Excerpted data:
= Beginning of Section =

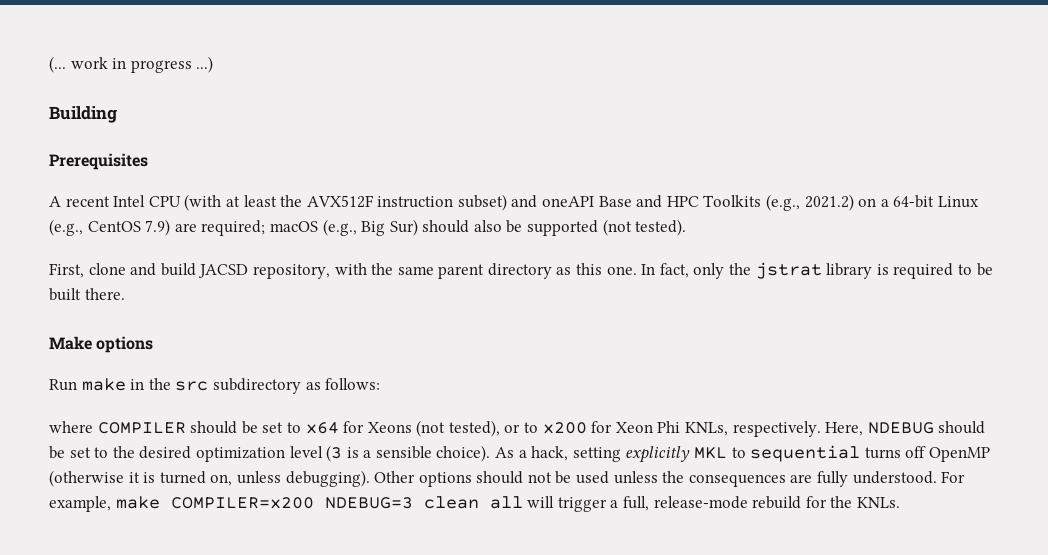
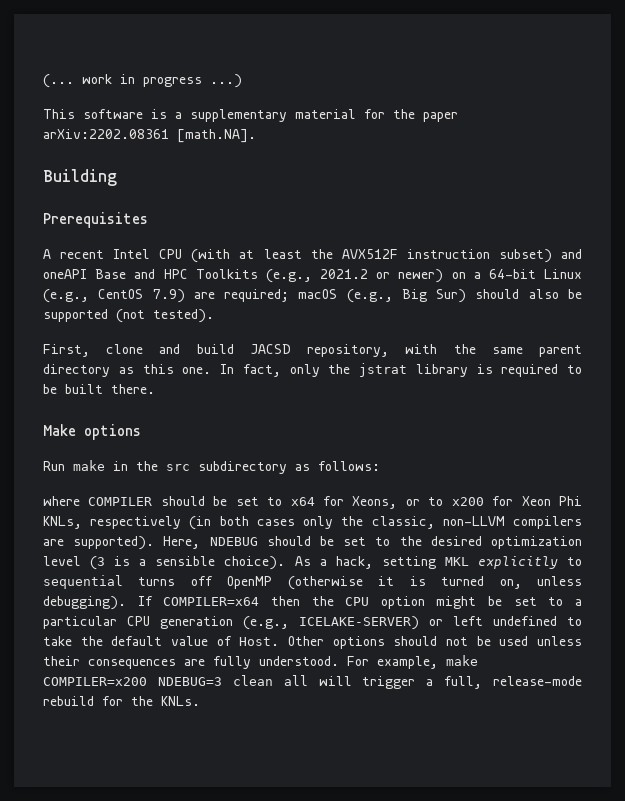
+ This software is a supplementary material for the paper arXiv:2202.08361 [math.NA].
- A recent Intel CPU (with at least the AVX512F instruction subset) and oneAPI Base and HPC Toolkits (e.g., 2021.2) on a 64-bit Linux (e.g., CentOS 7.9) are required; macOS (e.g., Big Sur) should also be supported (not tested).
+ A recent Intel CPU (with at least the AVX512F instruction subset) and oneAPI Base and HPC Toolkits (e.g., 2021.2 or newer) on a 64-bit Linux (e.g., CentOS 7.9) are required; macOS (e.g., Big Sur) should also be supported (not tested).
- where COMPILER should be set to x64 for Xeons (not tested), or to x200 for Xeon Phi KNLs, respectively.
+ where COMPILER should be set to x64 for Xeons, or to x200 for Xeon Phi KNLs, respectively (in both cases only the classic, non-LLVM compilers are supported).
- As a hack, setting explicitly MKL to sequential turns off OpenMP (otherwise it is turned on, unless debugging).
+ As a hack, setting MKL explicitly to sequential turns off OpenMP (otherwise it is turned on, unless debugging).
+ If COMPILER=x64 then the CPU option might be set to a particular CPU generation (e.g., ICELAKE-SERVER) or left undefined to take the default value of Host.
- Other options should not be used unless the consequences are fully understood.
+ Other options should not be used unless their consequences are fully understood.

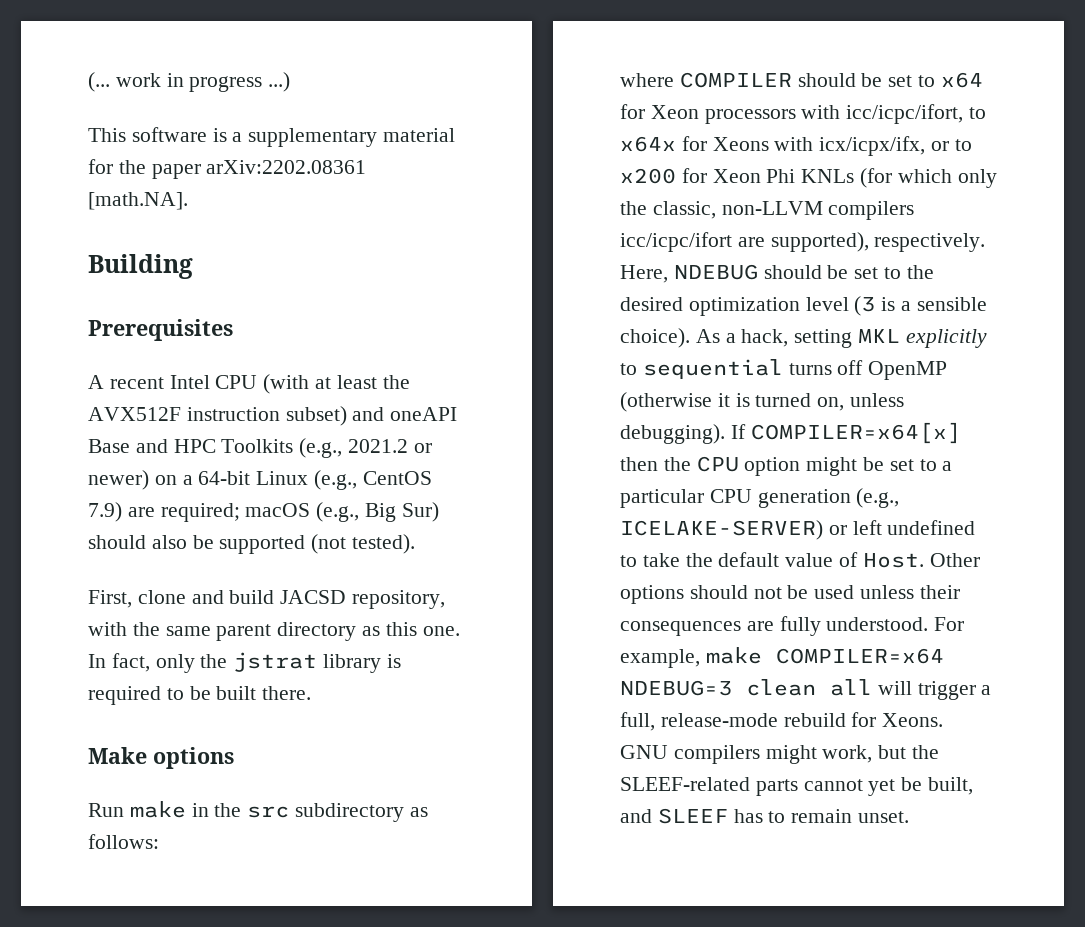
- where COMPILER should be set to x64 for Xeons, or to x200 for Xeon Phi KNLs, respectively (in both cases only the classic, non-LLVM compilers are supported).
+ where COMPILER should be set to x64 for Xeon processors with icc/icpc/ifort, to x64x for Xeons with icx/icpx/ifx, or to x200 for Xeon Phi KNLs (for which only the classic, non-LLVM compilers icc/icpc/ifort are supported), respectively.
- If COMPILER=x64 then the CPU option might be set to a particular CPU generation (e.g., ICELAKE-SERVER) or left undefined to take the default value of Host.
+ If COMPILER=x64[x] then the CPU option might be set to a particular CPU generation (e.g., ICELAKE-SERVER) or left undefined to take the default value of Host.
- For example, make COMPILER=x200 NDEBUG=3 clean all will trigger a full, release-mode rebuild for the KNLs.
+ For example, make COMPILER=x64 NDEBUG=3 clean all will trigger a full, release-mode rebuild for Xeons. GNU compilers might work, but the SLEEF-related parts cannot yet be built, and SLEEF has to remain unset.

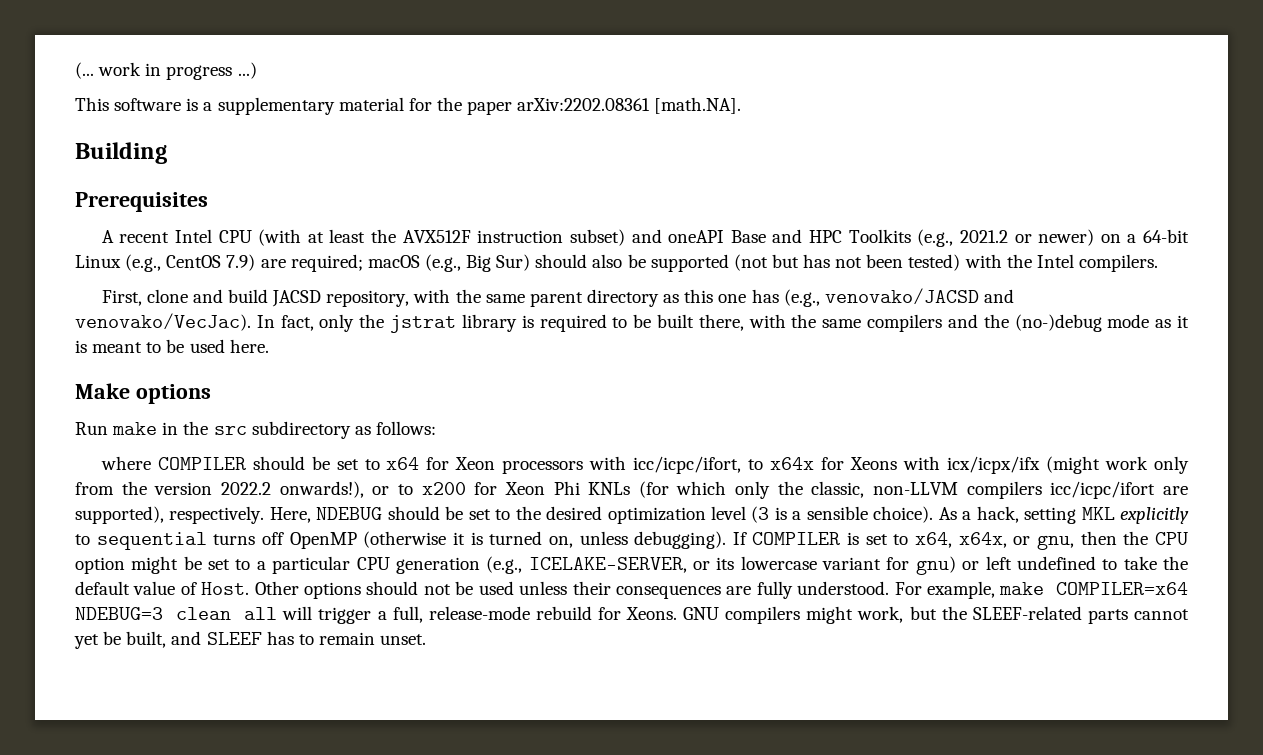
- A recent Intel CPU (with at least the AVX512F instruction subset) and oneAPI Base and HPC Toolkits (e.g., 2021.2 or newer) on a 64-bit Linux (e.g., CentOS 7.9) are required; macOS (e.g., Big Sur) should also be supported (not tested).
+ A recent Intel CPU (with at least the AVX512F instruction subset) and oneAPI Base and HPC Toolkits (e.g., 2021.2 or newer) on a 64-bit Linux (e.g., CentOS 7.9) are required; macOS (e.g., Big Sur) should also be supported (not but has not been tested) with the Intel compilers.
- First, clone and build JACSD repository, with the same parent directory as this one.
+ First, clone and build JACSD repository, with the same parent directory as this one has (e.g., venovako/JACSD and venovako/VecJac).
- In fact, only the jstrat library is required to be built there.
+ In fact, only the jstrat library is required to be built there, with the same compilers and the (no-)debug mode as it is meant to be used here.
- where COMPILER should be set to x64 for Xeon processors with icc/icpc/ifort, to x64x for Xeons with icx/icpx/ifx, or to x200 for Xeon Phi KNLs (for which only the classic, non-LLVM compilers icc/icpc/ifort are supported), respectively.
+ where COMPILER should be set to x64 for Xeon processors with icc/icpc/ifort, to x64x for Xeons with icx/icpx/ifx (might work only from the version 2022.2 onwards!), or to x200 for Xeon Phi KNLs (for which only the classic, non-LLVM compilers icc/icpc/ifort are supported), respectively.
- If COMPILER=x64[x] then the CPU option might be set to a particular CPU generation (e.g., ICELAKE-SERVER) or left undefined to take the default value of Host.
+ If COMPILER is set to x64, x64x, or gnu, then the CPU option might be set to a particular CPU generation (e.g., ICELAKE-SERVER, or its lowercase variant for gnu) or left undefined to take the default value of Host.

= End of Section =

Activity: From the first line to the last, retype the entries above exactly, minus the pictures.

Answer to this task:
+ This software is a supplementary material for the paper arXiv:2202.08361 [math.NA].
- A recent Intel CPU (with at least the AVX512F instruction subset) and oneAPI Base and HPC Toolkits (e.g., 2021.2) on a 64-bit Linux (e.g., CentOS 7.9) are required; macOS (e.g., Big Sur) should also be supported (not tested).
+ A recent Intel CPU (with at least the AVX512F instruction subset) and oneAPI Base and HPC Toolkits (e.g., 2021.2 or newer) on a 64-bit Linux (e.g., CentOS 7.9) are required; macOS (e.g., Big Sur) should also be supported (not tested).
- where COMPILER should be set to x64 for Xeons (not tested), or to x200 for Xeon Phi KNLs, respectively.
+ where COMPILER should be set to x64 for Xeons, or to x200 for Xeon Phi KNLs, respectively (in both cases only the classic, non-LLVM compilers are supported).
- As a hack, setting explicitly MKL to sequential turns off OpenMP (otherwise it is turned on, unless debugging).
+ As a hack, setting MKL explicitly to sequential turns off OpenMP (otherwise it is turned on, unless debugging).
+ If COMPILER=x64 then the CPU option might be set to a particular CPU generation (e.g., ICELAKE-SERVER) or left undefined to take the default value of Host.
- Other options should not be used unless the consequences are fully understood.
+ Other options should not be used unless their consequences are fully understood.

- where COMPILER should be set to x64 for Xeons, or to x200 for Xeon Phi KNLs, respectively (in both cases only the classic, non-LLVM compilers are supported).
+ where COMPILER should be set to x64 for Xeon processors with icc/icpc/ifort, to x64x for Xeons with icx/icpx/ifx, or to x200 for Xeon Phi KNLs (for which only the classic, non-LLVM compilers icc/icpc/ifort are supported), respectively.
- If COMPILER=x64 then the CPU option might be set to a particular CPU generation (e.g., ICELAKE-SERVER) or left undefined to take the default value of Host.
+ If COMPILER=x64[x] then the CPU option might be set to a particular CPU generation (e.g., ICELAKE-SERVER) or left undefined to take the default value of Host.
- For example, make COMPILER=x200 NDEBUG=3 clean all will trigger a full, release-mode rebuild for the KNLs.
+ For example, make COMPILER=x64 NDEBUG=3 clean all will trigger a full, release-mode rebuild for Xeons. GNU compilers might work, but the SLEEF-related parts cannot yet be built, and SLEEF has to remain unset.

- A recent Intel CPU (with at least the AVX512F instruction subset) and oneAPI Base and HPC Toolkits (e.g., 2021.2 or newer) on a 64-bit Linux (e.g., CentOS 7.9) are required; macOS (e.g., Big Sur) should also be supported (not tested).
+ A recent Intel CPU (with at least the AVX512F instruction subset) and oneAPI Base and HPC Toolkits (e.g., 2021.2 or newer) on a 64-bit Linux (e.g., CentOS 7.9) are required; macOS (e.g., Big Sur) should also be supported (not but has not been tested) with the Intel compilers.
- First, clone and build JACSD repository, with the same parent directory as this one.
+ First, clone and build JACSD repository, with the same parent directory as this one has (e.g., venovako/JACSD and venovako/VecJac).
- In fact, only the jstrat library is required to be built there.
+ In fact, only the jstrat library is required to be built there, with the same compilers and the (no-)debug mode as it is meant to be used here.
- where COMPILER should be set to x64 for Xeon processors with icc/icpc/ifort, to x64x for Xeons with icx/icpx/ifx, or to x200 for Xeon Phi KNLs (for which only the classic, non-LLVM compilers icc/icpc/ifort are supported), respectively.
+ where COMPILER should be set to x64 for Xeon processors with icc/icpc/ifort, to x64x for Xeons with icx/icpx/ifx (might work only from the version 2022.2 onwards!), or to x200 for Xeon Phi KNLs (for which only the classic, non-LLVM compilers icc/icpc/ifort are supported), respectively.
- If COMPILER=x64[x] then the CPU option might be set to a particular CPU generation (e.g., ICELAKE-SERVER) or left undefined to take the default value of Host.
+ If COMPILER is set to x64, x64x, or gnu, then the CPU option might be set to a particular CPU generation (e.g., ICELAKE-SERVER, or its lowercase variant for gnu) or left undefined to take the default value of Host.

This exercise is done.